Thursday, June 9, 2011

Over-education for nothing?

When I first came here in the U.S., most Physical Therapists that I worked with just have their Bachelor's degree. Then, after few years, they required it to be Master's Degree. Now, it is a Doctoral Degree which means it requires to have 3 years of Graduate education to become a Physical Therapist. New grads call themselves doctors.

My husband and I think it is a ridiculous and unnecessary way to raise the cost of health care. The title holds so much promise but delivers so little. We cannot prescribed any medications nor diagnostic test. Medicare still requires physician's order before we can start P.T. treatments. RN's who only needs 2 years (4 years to have BSN) actually have more responsibilities than P.T.'s. The only draw is that insurance companies pay more for P.T. services compared to other allied health services, hence, pay is better.
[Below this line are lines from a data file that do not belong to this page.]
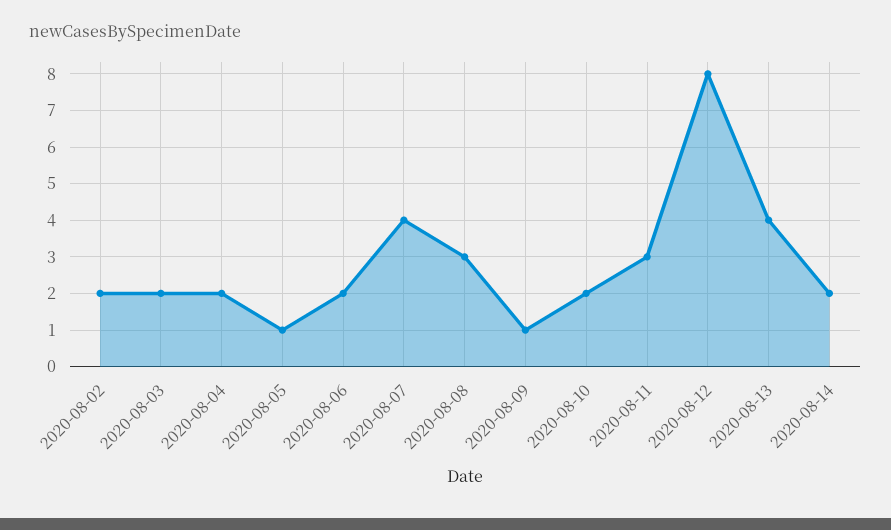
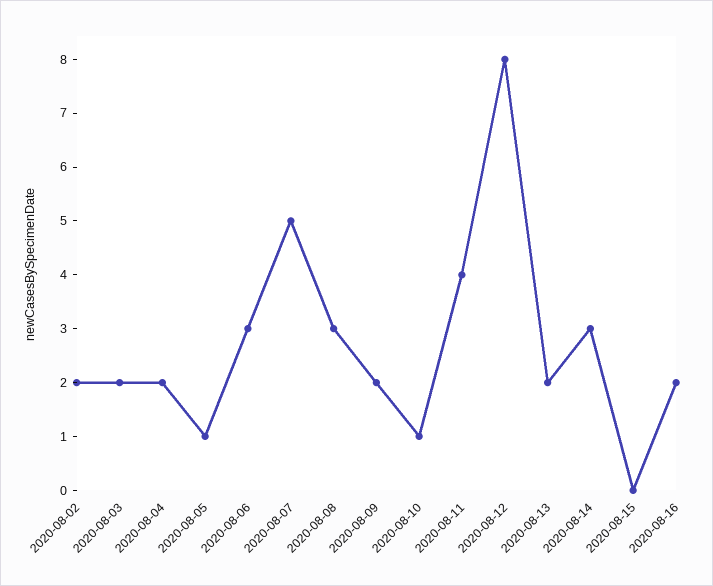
2020-08-06: 2 -> 3
2020-08-07: 4 -> 5
2020-08-09: 1 -> 2
2020-08-10: 2 -> 1
2020-08-11: 3 -> 4
2020-08-13: 4 -> 2
2020-08-14: 2 -> 3
2020-08-15: none -> 0
2020-08-16: none -> 2

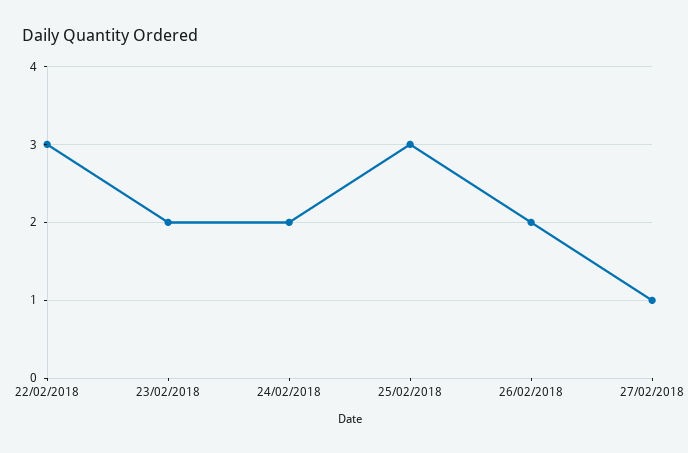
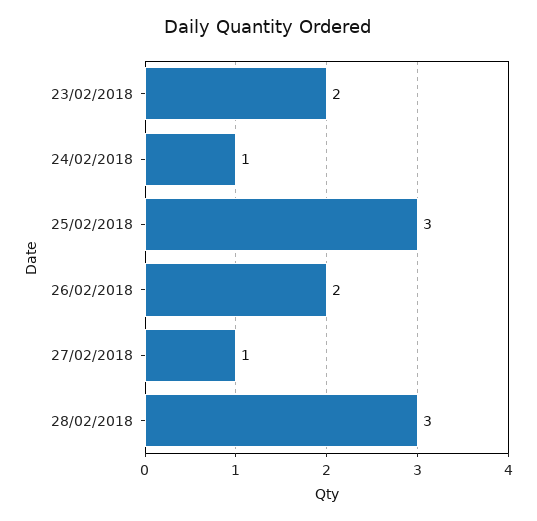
22/02/2018: 3 -> none
24/02/2018: 2 -> 1
28/02/2018: none -> 3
Average P.T. in the State of Iowa makes more than $70, 000 annually compared to RN which pay about $50, 000.

I admit to toying this idea of getting my Post-professional Doctor Of Physical Therapy Degree which many schools offer online. What stopped me going with it is that it will not really benefit me professionally. It will not raise my salary nor position. Nor my confidence which seems to be lacking. Nor make me several inches taller so many patients will be comfortable of me lifting them. Nor make me a better and happier therapist (I think).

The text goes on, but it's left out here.